Plug $x=(z+\bar z)/2$ and $y=(z-\bar z)/(2i)$ in (1). Treating $z$ and $\bar z$ as abstract variables for the moment, observe that this is a linear invertible change of variables: a polynomial becomes another polynomial $Q$ of same degree. So, $$ f(z) = Q(z,\bar z) + \mathcal{O}(|z|^{n+1}) \tag{2}$$ As before, the error term has all derivatives of orders $\le n$ vanishing at the origin. Assuming as known that $$ \frac{\partial }{\partial z}(z^m \bar z^n)=mz^{m-1} \bar z^n,\qquad \frac{\partial }{\partial \bar z}(z^m \bar z^n)=nz^{m} \bar z^{n-1} \tag{3}$$ we find that the coefficients of $Q$ are what is claimed by taking derivatives on both sides and evaluating them at $0$.

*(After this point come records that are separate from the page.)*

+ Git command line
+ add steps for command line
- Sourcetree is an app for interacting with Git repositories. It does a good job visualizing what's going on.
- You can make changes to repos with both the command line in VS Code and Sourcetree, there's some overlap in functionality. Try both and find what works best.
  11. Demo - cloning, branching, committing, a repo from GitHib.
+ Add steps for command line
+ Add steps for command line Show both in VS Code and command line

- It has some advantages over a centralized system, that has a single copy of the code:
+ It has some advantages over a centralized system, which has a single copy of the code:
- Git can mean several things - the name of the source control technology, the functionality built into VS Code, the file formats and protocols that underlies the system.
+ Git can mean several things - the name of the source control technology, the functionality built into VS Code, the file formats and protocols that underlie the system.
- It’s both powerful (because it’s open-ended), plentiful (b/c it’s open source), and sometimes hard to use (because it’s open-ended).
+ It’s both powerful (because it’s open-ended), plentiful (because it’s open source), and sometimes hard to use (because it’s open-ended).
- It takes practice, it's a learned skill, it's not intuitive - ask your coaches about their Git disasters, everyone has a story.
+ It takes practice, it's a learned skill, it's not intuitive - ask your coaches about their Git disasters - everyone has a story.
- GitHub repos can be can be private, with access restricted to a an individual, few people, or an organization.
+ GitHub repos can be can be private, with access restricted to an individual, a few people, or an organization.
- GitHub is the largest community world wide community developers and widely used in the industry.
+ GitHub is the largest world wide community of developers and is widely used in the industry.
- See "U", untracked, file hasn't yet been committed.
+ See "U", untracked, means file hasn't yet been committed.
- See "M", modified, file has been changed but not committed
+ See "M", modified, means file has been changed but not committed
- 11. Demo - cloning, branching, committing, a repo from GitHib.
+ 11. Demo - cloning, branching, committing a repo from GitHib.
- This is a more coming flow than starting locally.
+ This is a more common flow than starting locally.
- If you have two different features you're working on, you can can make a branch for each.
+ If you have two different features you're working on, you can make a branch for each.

One way to prove (3) is to

  • check that Wirtinger derivatives satisfy the product rule (easy, since they are just the sum of two things that satisfy it)
  • check that $\frac{\partial }{\partial z} z =1$, $\frac{\partial }{\partial z} \bar z =0$, $\frac{\partial }{\partial \bar z} z =0$, $\frac{\partial }{\partial \bar z} \bar z =1$. (Something that should be done to motivate said derivatives, anyway.)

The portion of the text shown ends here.